HABER

TÜSİAD'ın Uluslararası Göç Tartışmaları raporu

İstanbul -(AA) Türk Sanayicileri ve İşadamları Derneğinin (TÜSİAD) raporunda, Türkiye'nin AB üyeliği perspektifinin ortadan kalkması halinde AB'nin, daha yoğun göç dalgasıyla karşı karşıya kalacağı görüşü savunuldu.

Koç Üniversitesi Uluslararası İlişkiler Bölümü Öğretim Üyesi ve Koç Üniversitesi Göç Araştırmaları Programı Direktörü Prof. Dr. Ahmet İçduygu tarafından hazırlanan "Türkiye-Avrupa Birliği İlişkileri Bağlamında Uluslararası Göç Tartışmaları" raporu, düzenlenen basın toplantısıyla tanıtıldı.

Rapora göre, AB'ye üye 25 ülkenin toplam nüfusu 2005'teki 472 milyon düzeyinden 2025 yılında 478 milyona yükselecek, 2050 yılında ise 462 milyona düşecek.

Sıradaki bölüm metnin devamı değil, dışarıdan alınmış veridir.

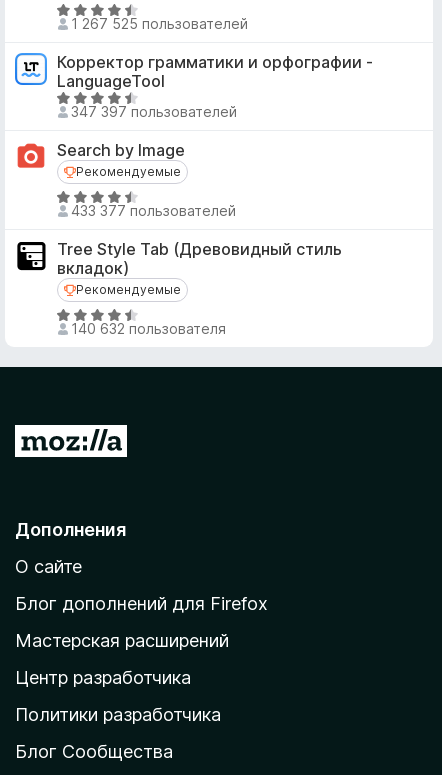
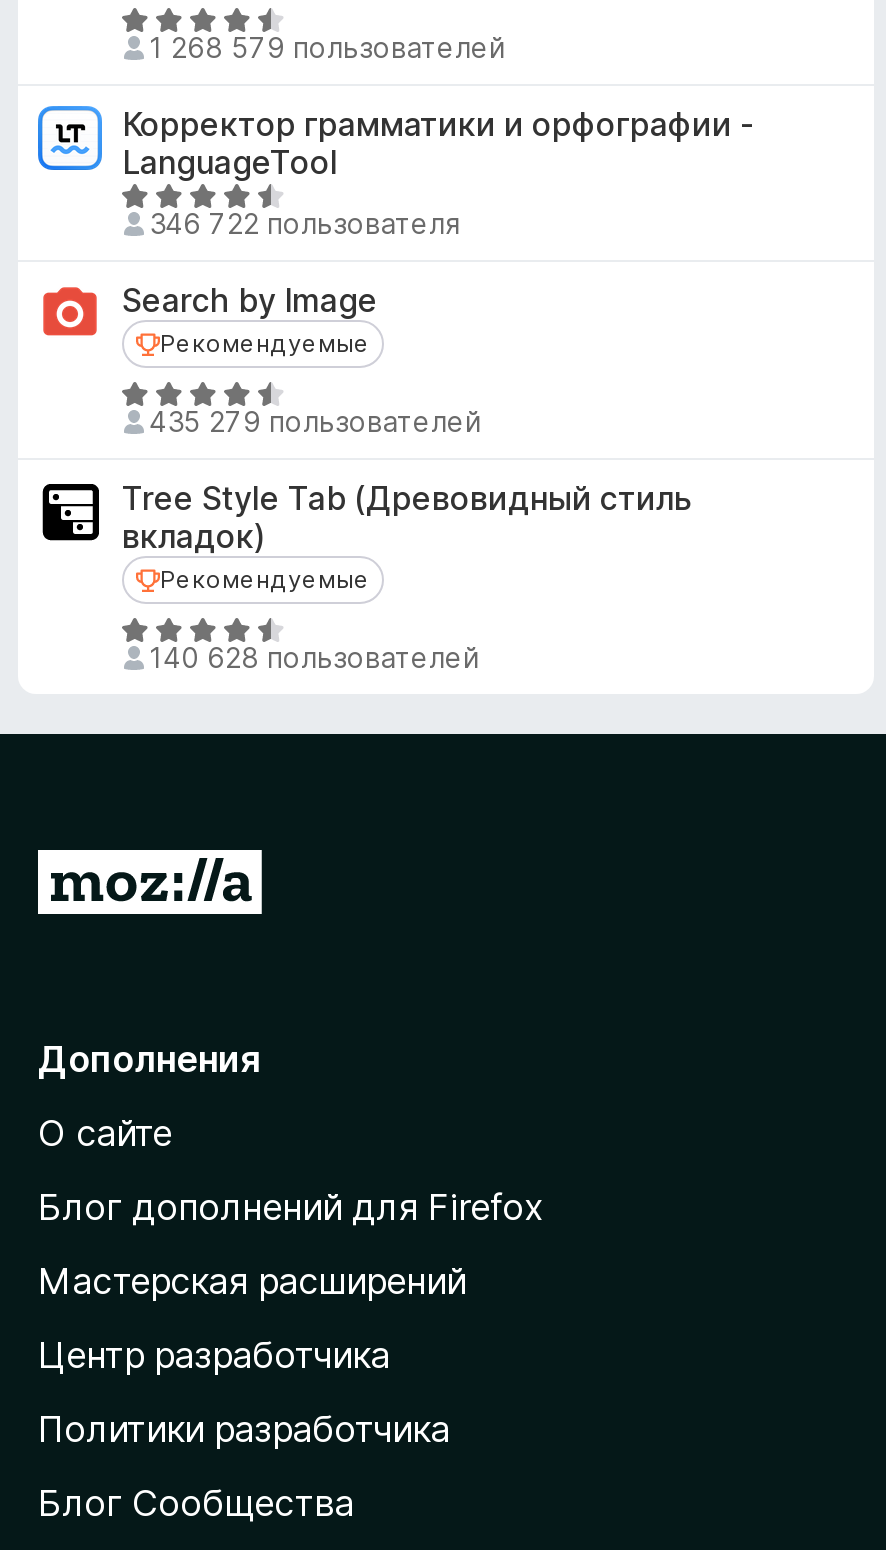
- 1 267 525 пользователей
+ 1 268 579 пользователей

- 347 397 пользователей
+ 346 722 пользователя

- 433 377 пользователей
+ 435 279 пользователей

- 140 632 пользователя
+ 140 628 пользователей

Bugün AB üyesi 25 ülkede 38,5 olan ortalama yaşın 2050 yılında 48'e yükselmesinin beklendiğine işaret edilen raporda, neredeyse tüm Avrupa nüfusunun yarısının 50 yaş üstü kişilerden oluşacağı vurgulandı.

Raporda, "Türkiye'de bugün 35 milyon olan iş gücündeki kişi sayısı 2025 yılında 47 milyona, 2050 yılında ise 51 milyona ulaşacaktır. Türkiye'nin nüfusunun önümüzdeki 20 ya da 45 yıl içindeki dönüşümünün Avrupa'daki nüfusun beklentilerine yanıt veremeyeceği görülmektedir" denildi.

Raporda, işsizlik ve istihdam sorunlarının önümüzdeki 20 yıl içinde önemini sürdüreceği, diğer yandan ise iş gücüne katılımın artması ile birlikte özellikle kadınlar için işsizlik sorununun erkeklere görece daha da büyüyeceği ifade edildi.

Türkiye'de son yıllarda kaydedilen dönüşüm ve gelişmenin yönünün uzun dönemde Türkiye'deki göç etme baskısının azalması anlamına geldiğine dikkat çekilen raporda, AB içindeki bir Türkiye'nin AB ile arasındaki gelişmişlik farkını, AB dışındaki bir Türkiye'ye kıyasla, çok daha kısa sürede kapatacağının da ortada olduğu vurgulandı.

Orta ölçekli göç olması koşulunda, 2050 yılına varıldığında AB-25 ülkesinin iş gücüne katılım oranının, Batı ve Orta Avrupa ülkelerindeki iş gücü miktarının 2005 yılındaki 227 milyon düzeyinden, 2025 yılında 233 milyona ulaşacağı, onu izleyen yıllarda düşüşe geçerek 2050 yılında 222 milyon olacağı öngörülen raporda, göç olmadığı takdirde ise iş gücü miktarının 2025 yılında 222 milyondan 2050 yılında 195 milyona düşeceği kaydedildi.

Raporda, Türkiye'nin Birliğe üye olmasının, toplam AB nüfusu içerisinde aktif genç nüfusun azalmasını yavaşlatabileceği, ancak AB içindeki yaşlanma sorununu tamamen ortadan kaldırmayacağı belirtildi.

Raporda, Türkiye'nin; eğitime, özellikle kaliteli iş gücü yaratma bağlanımda önem vermesi, istihdamın artırılması için ivedi çözümler üretmesi, bölgeler arası gelişmişlik farkının azaltılması, üretkenliğin, kadınların iş gücüne katılımı ile artırılması, 'beyin göçü' olarak adlandırılan nitelikli iş gücü kaybının ülkeye geri kazanımının sağlanması için özel programlar geliştirilmesi istendi.